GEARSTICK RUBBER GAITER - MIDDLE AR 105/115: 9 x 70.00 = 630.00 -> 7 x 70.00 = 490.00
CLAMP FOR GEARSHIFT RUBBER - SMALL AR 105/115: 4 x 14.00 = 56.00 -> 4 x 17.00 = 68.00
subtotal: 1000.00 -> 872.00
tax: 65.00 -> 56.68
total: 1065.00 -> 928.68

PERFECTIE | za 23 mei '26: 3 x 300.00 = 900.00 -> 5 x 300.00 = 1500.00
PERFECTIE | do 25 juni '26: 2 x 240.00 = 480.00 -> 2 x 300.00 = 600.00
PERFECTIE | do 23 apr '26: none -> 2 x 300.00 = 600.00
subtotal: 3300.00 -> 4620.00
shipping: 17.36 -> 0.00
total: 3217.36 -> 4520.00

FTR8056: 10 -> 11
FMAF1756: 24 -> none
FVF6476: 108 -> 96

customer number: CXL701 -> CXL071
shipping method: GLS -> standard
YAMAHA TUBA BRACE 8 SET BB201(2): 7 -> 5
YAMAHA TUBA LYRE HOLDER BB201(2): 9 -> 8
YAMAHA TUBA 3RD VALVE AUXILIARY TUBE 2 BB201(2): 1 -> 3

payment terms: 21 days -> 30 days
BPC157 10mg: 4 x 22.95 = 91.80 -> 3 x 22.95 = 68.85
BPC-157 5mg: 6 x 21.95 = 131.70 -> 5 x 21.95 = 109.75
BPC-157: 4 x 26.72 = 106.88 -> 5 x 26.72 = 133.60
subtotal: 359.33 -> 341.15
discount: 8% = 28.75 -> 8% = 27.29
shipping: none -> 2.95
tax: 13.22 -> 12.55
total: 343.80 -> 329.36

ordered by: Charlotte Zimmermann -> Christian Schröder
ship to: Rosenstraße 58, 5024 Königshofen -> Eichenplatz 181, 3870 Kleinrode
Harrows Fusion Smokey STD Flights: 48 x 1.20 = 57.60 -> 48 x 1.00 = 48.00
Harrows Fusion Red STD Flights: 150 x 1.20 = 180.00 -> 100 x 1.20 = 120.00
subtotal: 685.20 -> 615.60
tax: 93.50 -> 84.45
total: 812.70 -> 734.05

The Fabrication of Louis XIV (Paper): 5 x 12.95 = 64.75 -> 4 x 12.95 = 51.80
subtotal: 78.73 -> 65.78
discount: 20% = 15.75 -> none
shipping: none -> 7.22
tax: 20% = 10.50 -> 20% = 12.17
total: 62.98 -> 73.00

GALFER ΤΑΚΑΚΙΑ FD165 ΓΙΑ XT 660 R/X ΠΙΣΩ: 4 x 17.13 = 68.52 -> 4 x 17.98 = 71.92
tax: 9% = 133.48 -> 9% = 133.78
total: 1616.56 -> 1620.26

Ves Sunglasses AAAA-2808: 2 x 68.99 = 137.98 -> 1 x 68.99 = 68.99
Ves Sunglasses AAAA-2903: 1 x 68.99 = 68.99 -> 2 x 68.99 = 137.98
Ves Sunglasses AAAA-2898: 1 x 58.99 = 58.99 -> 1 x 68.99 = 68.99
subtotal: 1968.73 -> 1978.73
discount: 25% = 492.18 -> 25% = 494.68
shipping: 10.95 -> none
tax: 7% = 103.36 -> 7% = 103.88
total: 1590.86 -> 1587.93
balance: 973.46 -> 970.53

* * *

**What the task asks:** What you give back should be exactly the lines of the data above from the line with "shipping method: GLS -> standard" through the line with "shipping: none -> 2.95", both of those included, and nothing more.

**Answer to this exercise:**
shipping method: GLS -> standard
YAMAHA TUBA BRACE 8 SET BB201(2): 7 -> 5
YAMAHA TUBA LYRE HOLDER BB201(2): 9 -> 8
YAMAHA TUBA 3RD VALVE AUXILIARY TUBE 2 BB201(2): 1 -> 3

payment terms: 21 days -> 30 days
BPC157 10mg: 4 x 22.95 = 91.80 -> 3 x 22.95 = 68.85
BPC-157 5mg: 6 x 21.95 = 131.70 -> 5 x 21.95 = 109.75
BPC-157: 4 x 26.72 = 106.88 -> 5 x 26.72 = 133.60
subtotal: 359.33 -> 341.15
discount: 8% = 28.75 -> 8% = 27.29
shipping: none -> 2.95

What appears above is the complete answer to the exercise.